According to relativistic mechanics, two events occur simultaneously if the light from each of these two spatially separated events meet at the midpoint of the line adjoining them, at the same time.  Additionally if this simultaneity occurs in a reference frame that is considered to be stationary, then the events will not be generally regarded as simultaneous in a reference frame that is moving with a linear constant velocity v relative to the stationary frame.  This may be true for light waves, but it will not be true for sound waves, which rely for their propagation on a medium that passes easily through the porous conceptual walls of every inertial reference frame. The open still air will not be contained within the walls of both reference frames, in that the air molecules will be at rest according to the viewpoint of one reference frame, but at the same time in motion according to the viewpoint of the other reference frame.  This disengagement of the air molecules from the motion of any moving material object within a reference frame is the primary underlying proposition of this paper.

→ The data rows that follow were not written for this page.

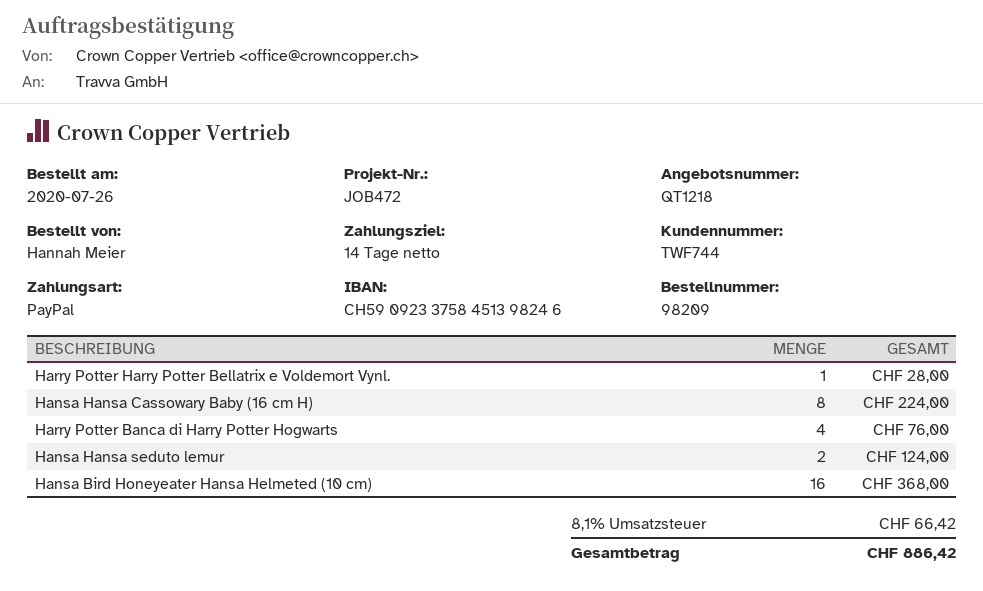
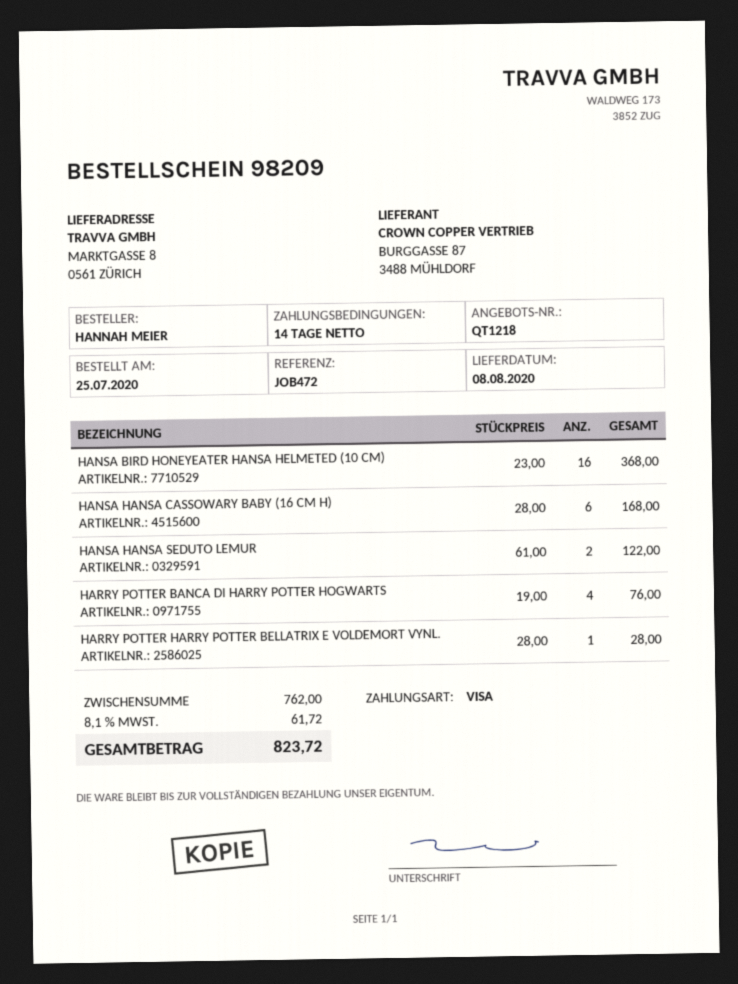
order date: 2020-07-26 -> 2020-07-25
payment method: PayPal -> Visa
Hansa Hansa Cassowary Baby (16 cm H): 8 for 224.00 -> 6 for 168.00
Hansa Hansa seduto lemur: 2 for 124.00 -> 2 for 122.00
tax: 8.1% = 66.42 -> 8.1% = 61.72
total: 886.42 -> 823.72

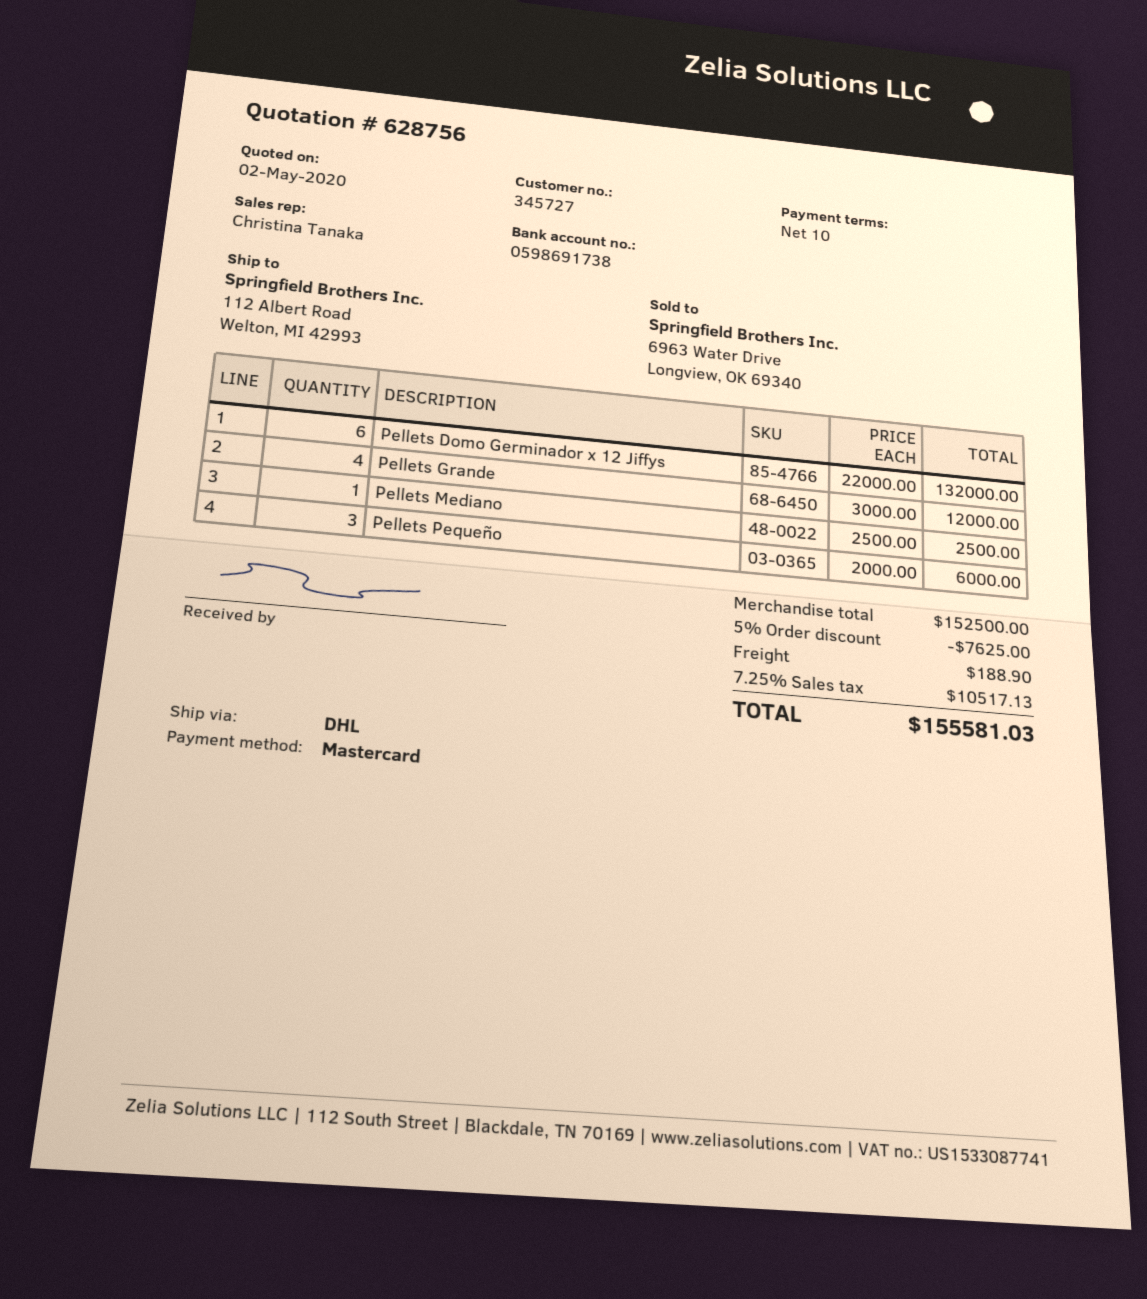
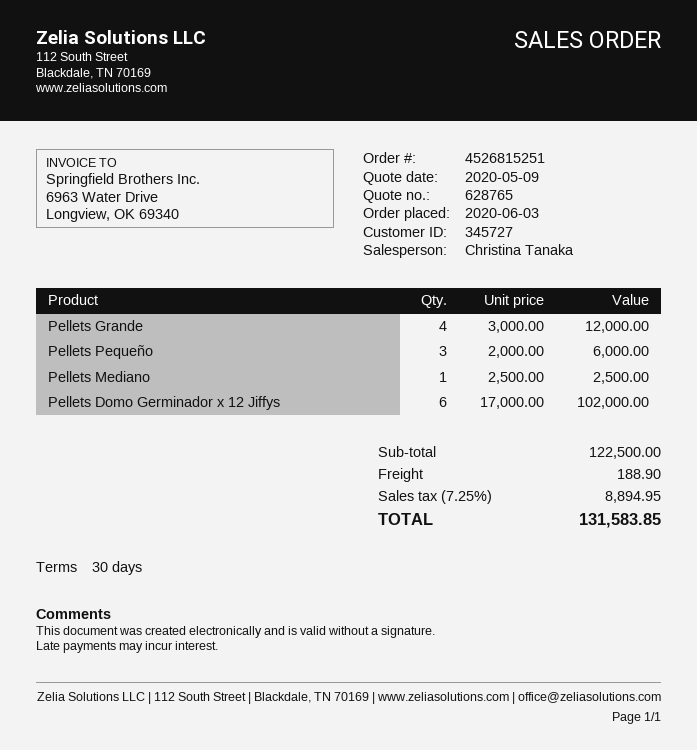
quote number: 628756 -> 628765
quote date: 2020-05-02 -> 2020-05-09
payment terms: 10 days -> 30 days
Pellets Domo Germinador x 12 Jiffys: 6 x 22000.00 = 132000.00 -> 6 x 17000.00 = 102000.00
subtotal: 152500.00 -> 122500.00
discount: 5% = 7625.00 -> none
tax: 7.25% = 10517.13 -> 7.25% = 8894.95
total: 155581.03 -> 131583.85

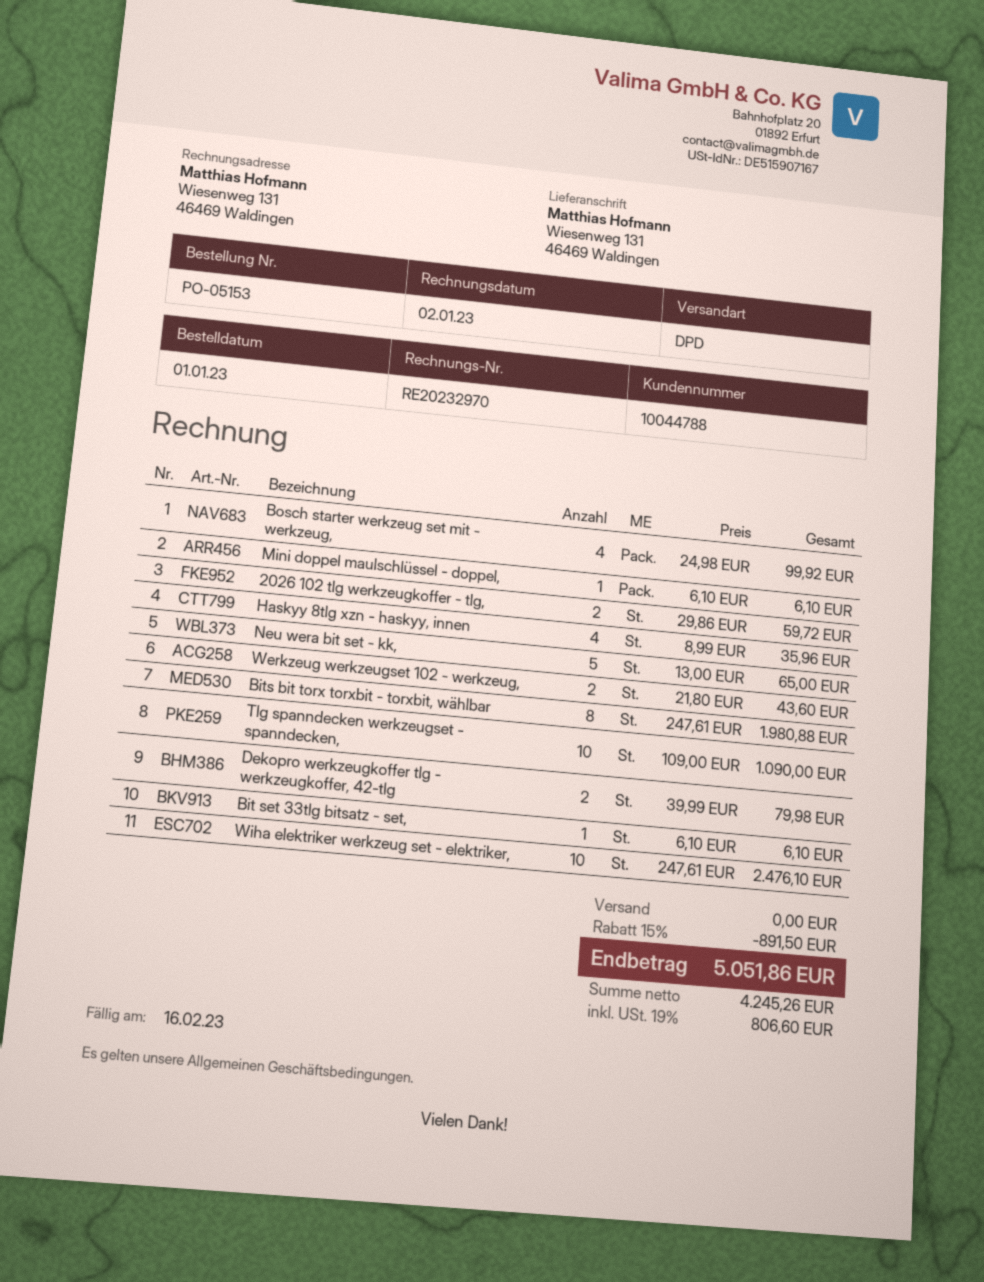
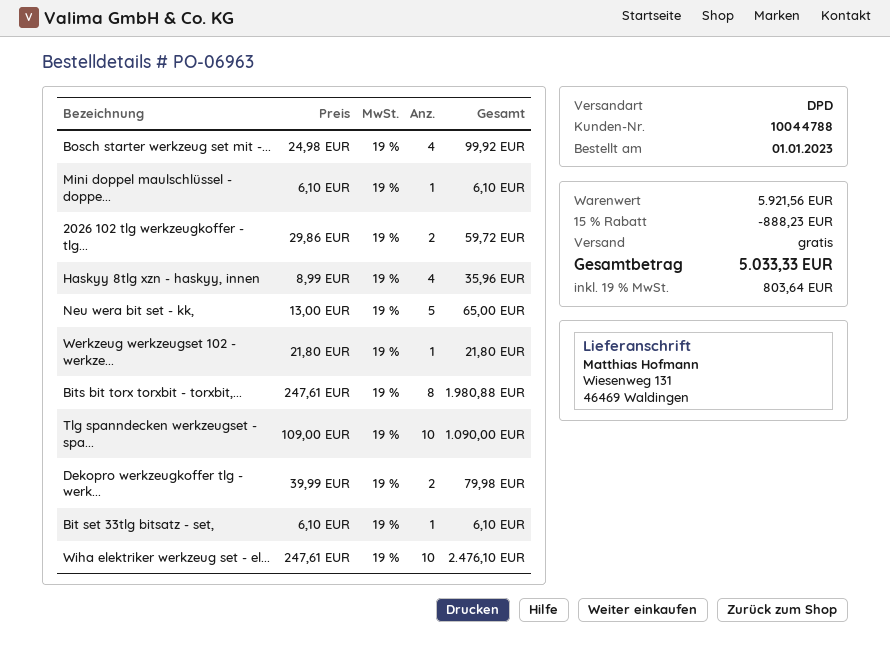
order number: PO-05153 -> PO-06963
Werkzeug werkzeugset 102 - werkzeug,: 2 x 21.80 = 43.60 -> 1 x 21.80 = 21.80
discount: 15% = 891.50 -> 15% = 888.23
tax: 19% = 806.60 -> 19% = 803.64
total: 5051.86 -> 5033.33

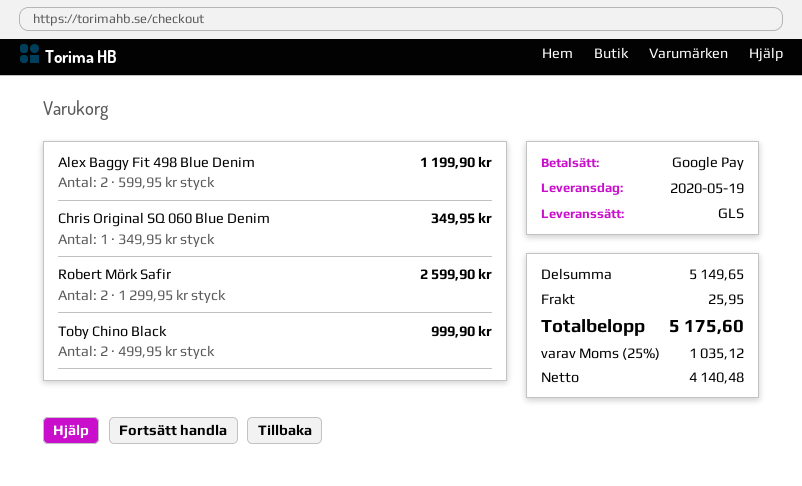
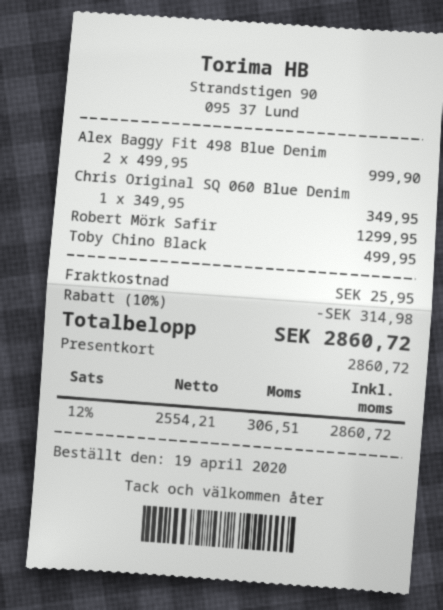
payment method: Google Pay -> gift card
Alex Baggy Fit 498 Blue Denim: 2 x 599.95 = 1199.90 -> 2 x 499.95 = 999.90
Robert Mörk Safir: 2 x 1299.95 = 2599.90 -> 1 x 1299.95 = 1299.95
Toby Chino Black: 2 x 499.95 = 999.90 -> 1 x 499.95 = 499.95
discount: none -> 10% = 314.98
net: 4140.48 -> 2554.21
tax: 25% = 1035.12 -> 12% = 306.51
total: 5175.60 -> 2860.72

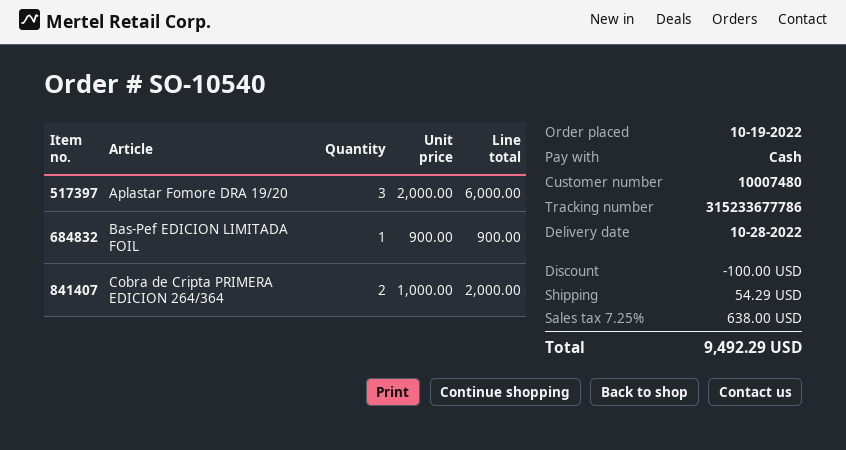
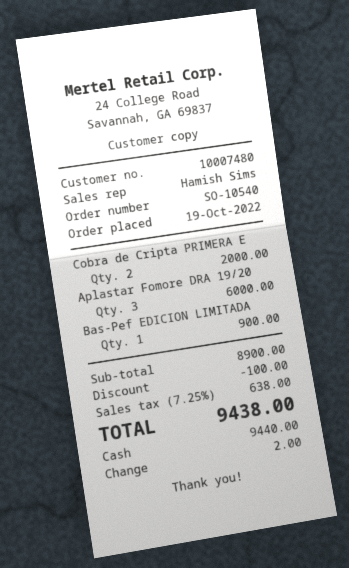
shipping: 54.29 -> none
total: 9492.29 -> 9438.00

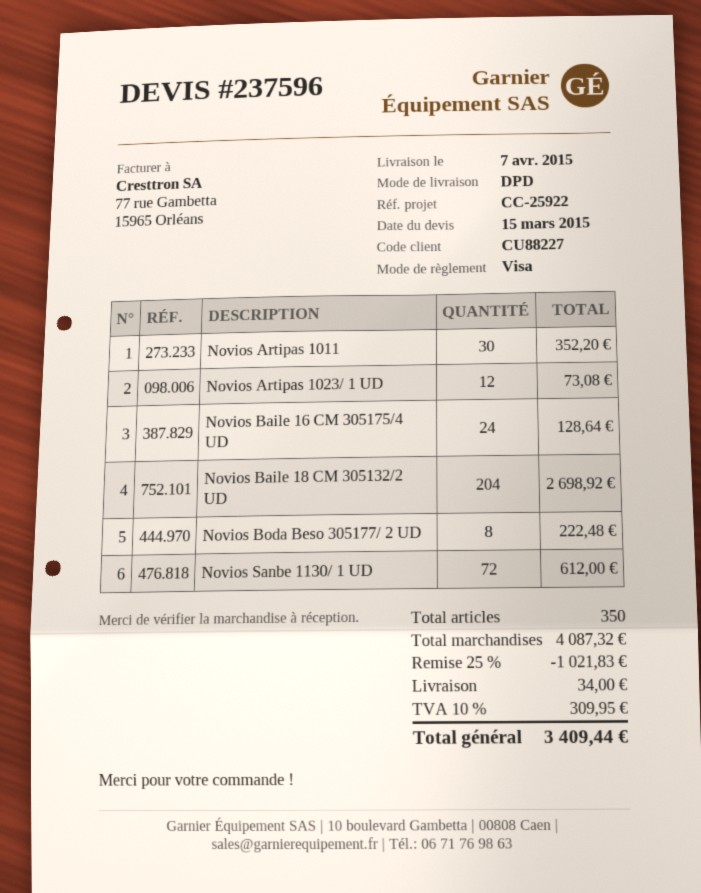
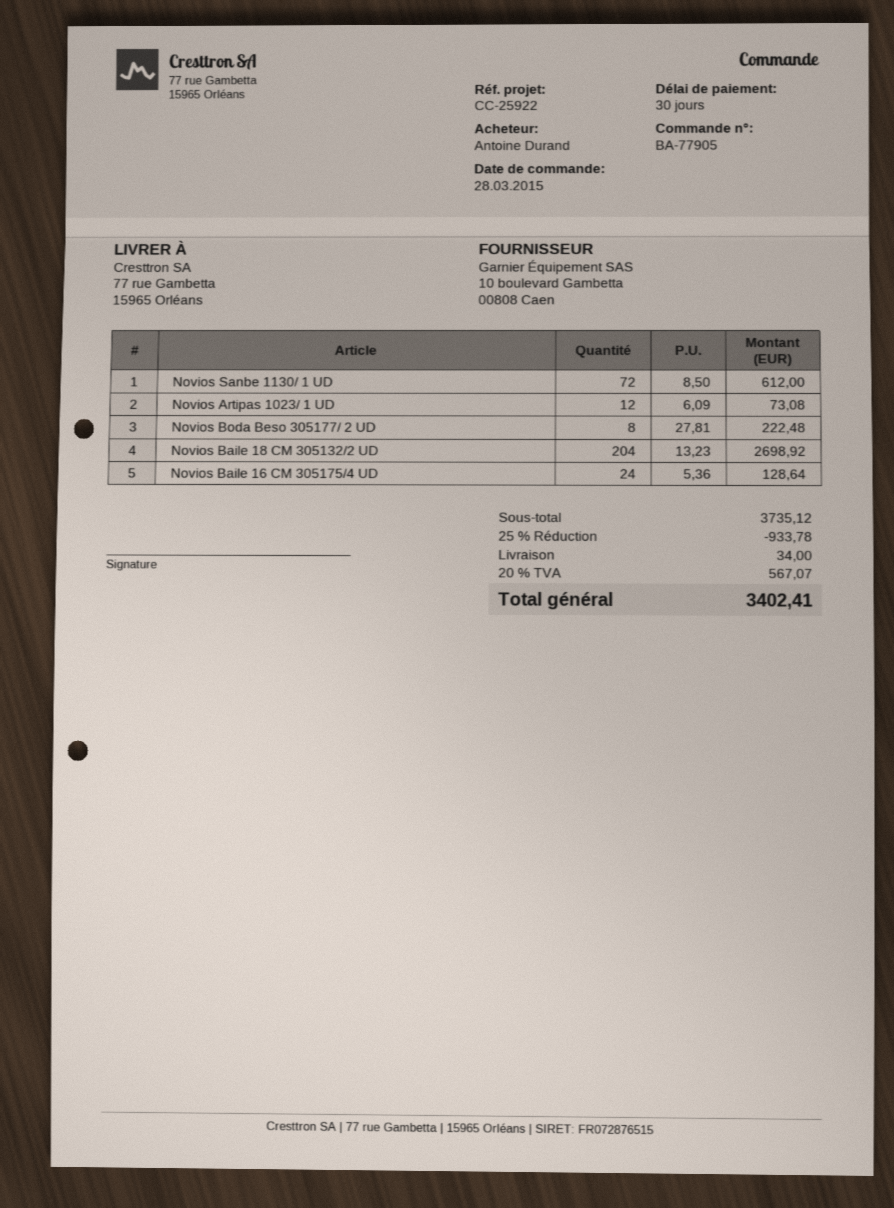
Novios Artipas 1011: 30 for 352.20 -> none
subtotal: 4087.32 -> 3735.12
discount: 25% = 1021.83 -> 25% = 933.78
tax: 10% = 309.95 -> 20% = 567.07
total: 3409.44 -> 3402.41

A thought experiment oft used to explicate simultaneity involves an archetypical Einstein train of length L travelling down a long level straight stretch of track, on a windless night, at the constant velocity, v.  The air/medium is at rest relative to the earth and track.  An observer, holding two mechanically identical clocks, is seated on the roof of the train at the midpoint between the engine and the caboose.   She is at rest in the train reference frame, but she feels the still air rushing past her face at the apparent velocity of w (v = w).  A storm threatens, and a number of lightning bolts have struck the ground around the rapidly moving train.  She prepares herself.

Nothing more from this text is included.